Lebergott began his career as a public servant, working for 20 years in the U.S. Department of Labor, the International Labor Office, and the U.S. Bureau of the Budget. He joined the Wesleyan faculty in 1962 as a professor of economics, becoming University Professor in 1970.
He was a pivotal scholar in his field, and a prolific author. In addition to more than 50 articles, his books include: Manpower in Economic Growth: The American Record Since 1800 (McGraw Hill, 1964); Men Without Work (Prentice Hall, 1964); The American Economy: Income, Wealth, and Want (Princeton, 1976); The Americans: An Economic Record (Norton, 1984); Pursuing Happiness: American Consumers in the Twentieth Century (Princeton, 1993); and Consumer Expenditures: New Measures and Old Motives (Princeton, 1996).
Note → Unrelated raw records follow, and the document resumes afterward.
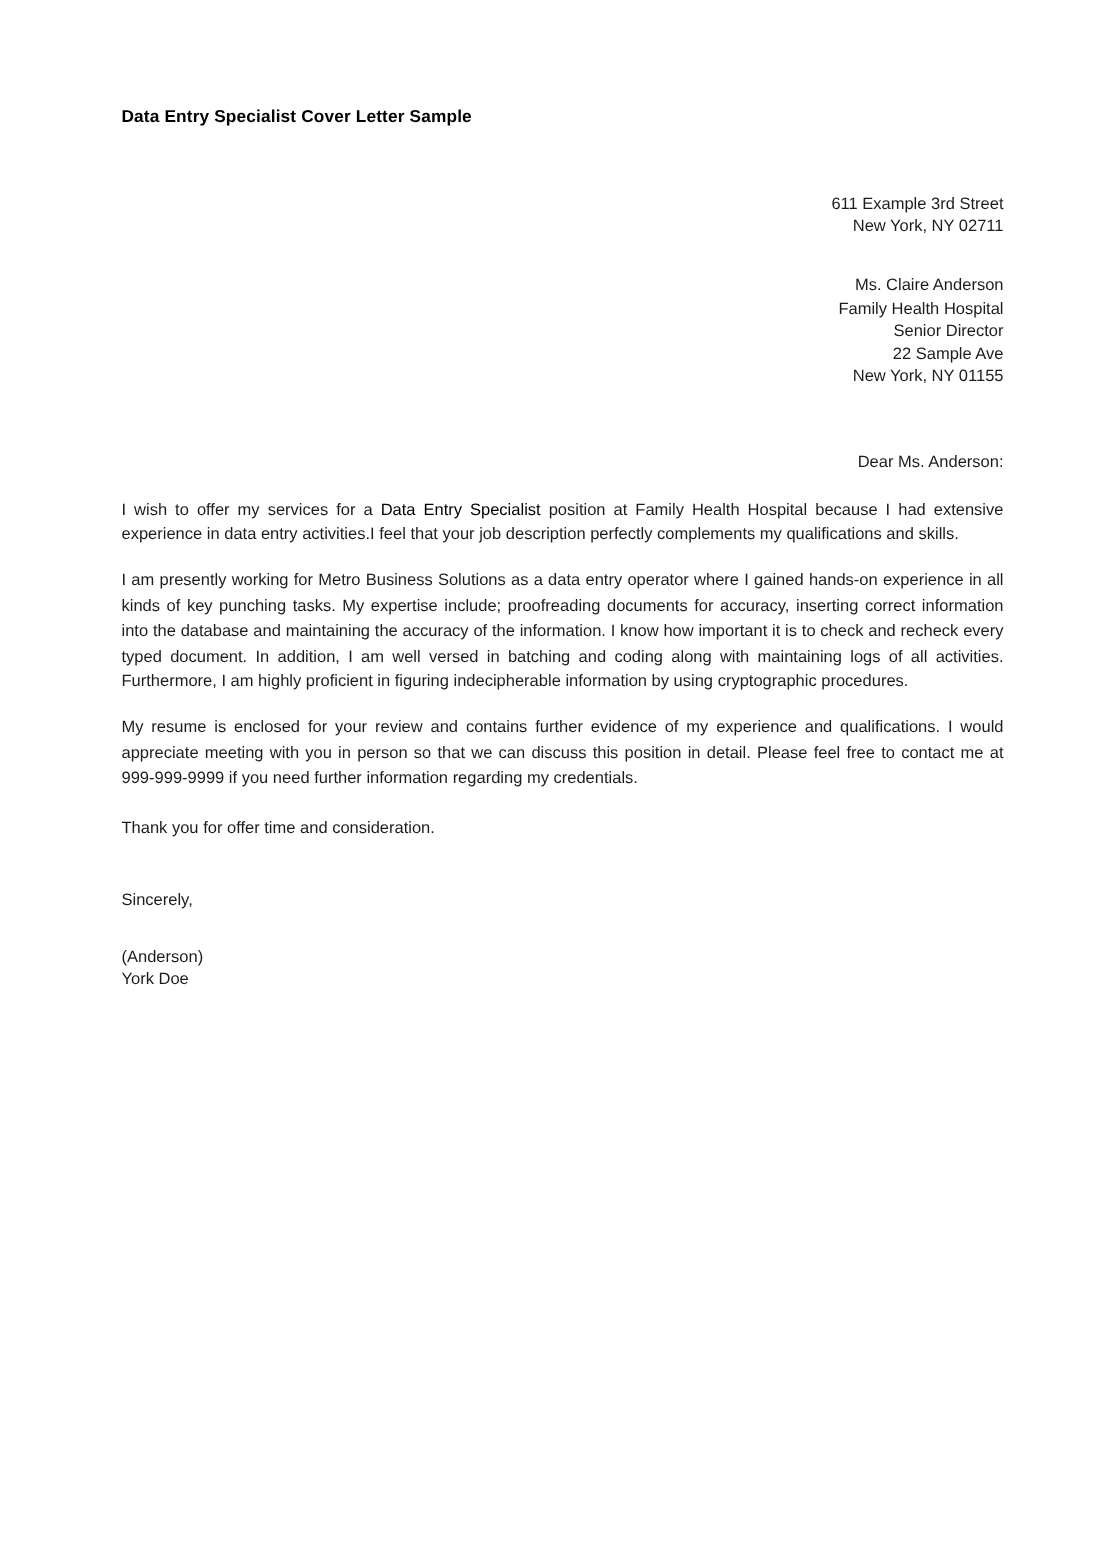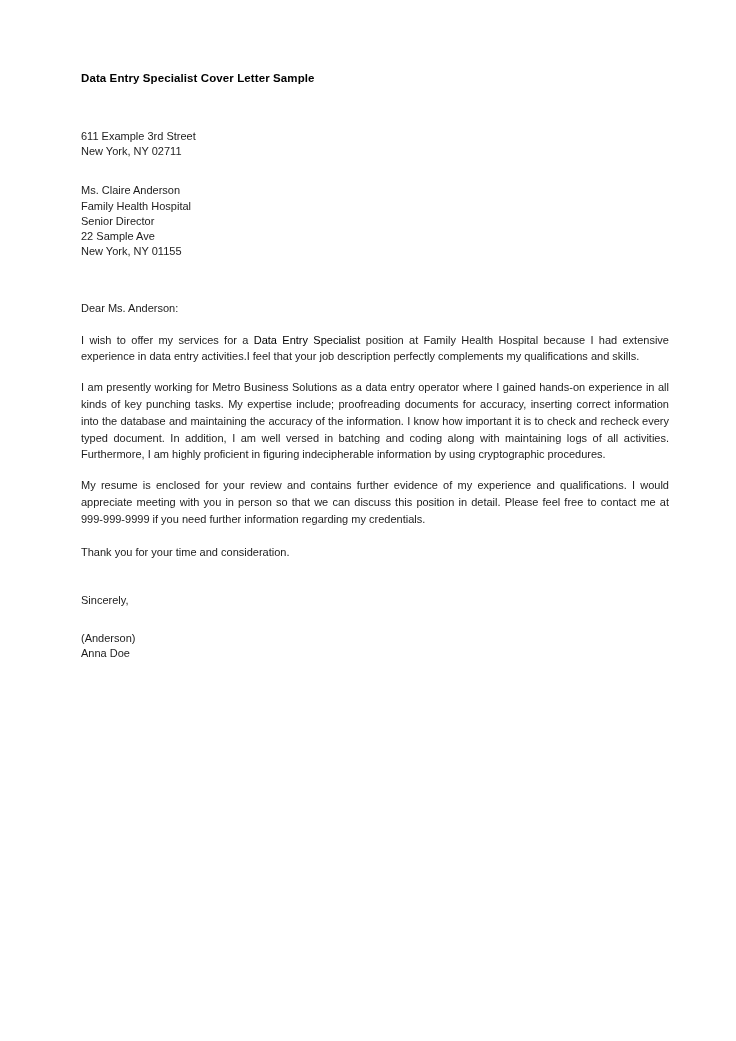--- a/index.html
+++ b/index.html
@@ -40,6 +40,7 @@
     font-size: 11px;
     line-height: 15.2px;
     color: #1c1c1c;
+    text-align: right;
   }
   .sender-address {
     margin-top: 44px;

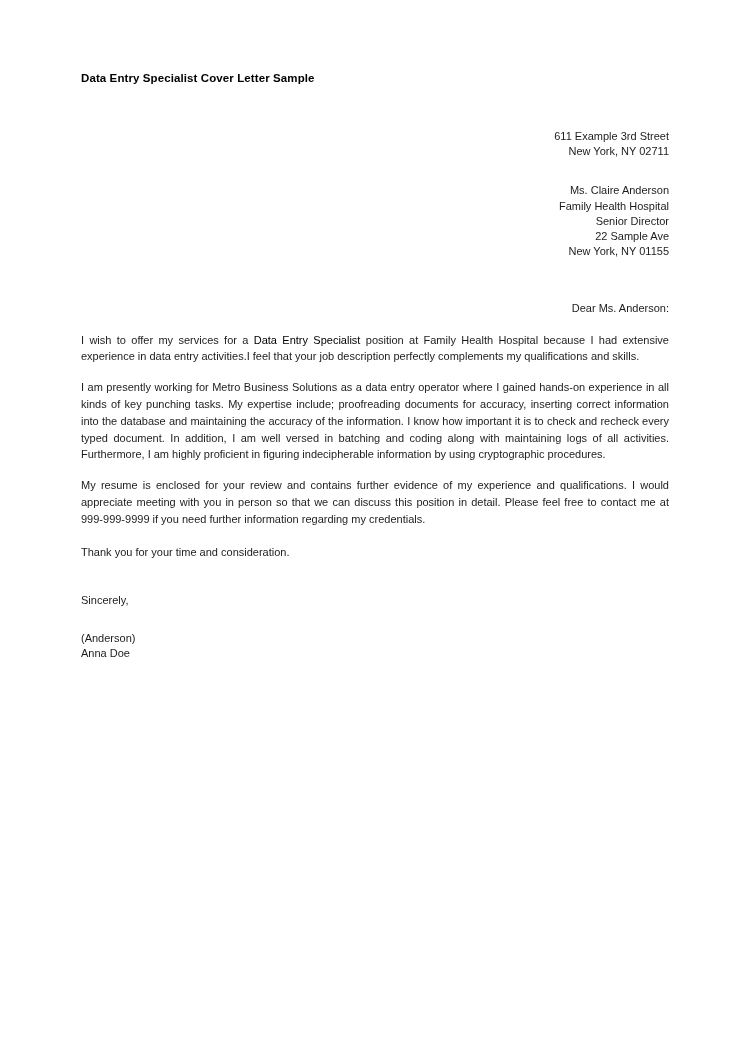--- a/index.html
+++ b/index.html
@@ -122,7 +122,7 @@
 
     <p class="body-para">My resume is enclosed for your review and contains further evidence of my experience and qualifications. I would appreciate meeting with you in person so that we can discuss this position in detail. Please feel free to contact me at 999-999-9999 if you need further information regarding my credentials.</p>
 
-    <p class="body-para thanks-para">Thank you for your time and consideration.</p>
+    <p class="body-para thanks-para">Thank you for offer time and consideration.</p>
 
     <div class="closing">
       <span class="line">Sincerely,</span>

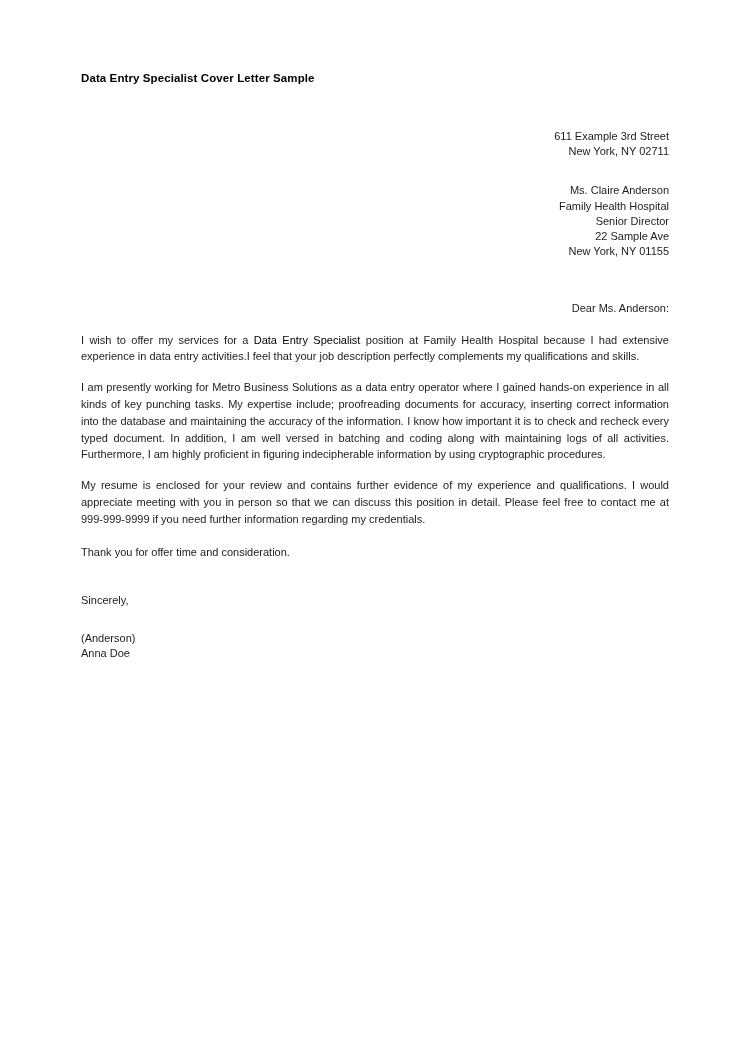--- a/index.html
+++ b/index.html
@@ -130,7 +130,7 @@
 
     <div class="signature-block">
       <span class="line">(Anderson)</span>
-      <span class="line">Anna Doe</span>
+      <span class="line">York Doe</span>
     </div>
 
   </div>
His colleague at Wesleyan, Peter Kilby, professor of economics, emeritus, wrote about Lebergott’s scholarship: “The Lebergott scholarly paradigm is a distinctive one. The conventional paradigm entails placing the problem in context, reviewing the ruling interpretations, setting out an appropriately specified model, and concluding with an evaluation of econometric results. Lebergott, by contrast, moves directly to the quiddity of the problem itself. With unusual clarity of vision he isolates three or four key ingredients, and then proceeds with shattering simplicity to conceive a single measure—typically one painstakingly constructed from unconventional sources—that captures the direction and force of the underlying cause.”
Lebergott is survived by his wife, Ruth, and daughter, Karen.
A memorial service will be planned for fall. In lieu of flowers, his family prefers donations to the scholarship being established in his memory at Wesleyan University. Memorial gifts may be sent to Wesleyan University, 318 High Street, Middletown, CT 06459.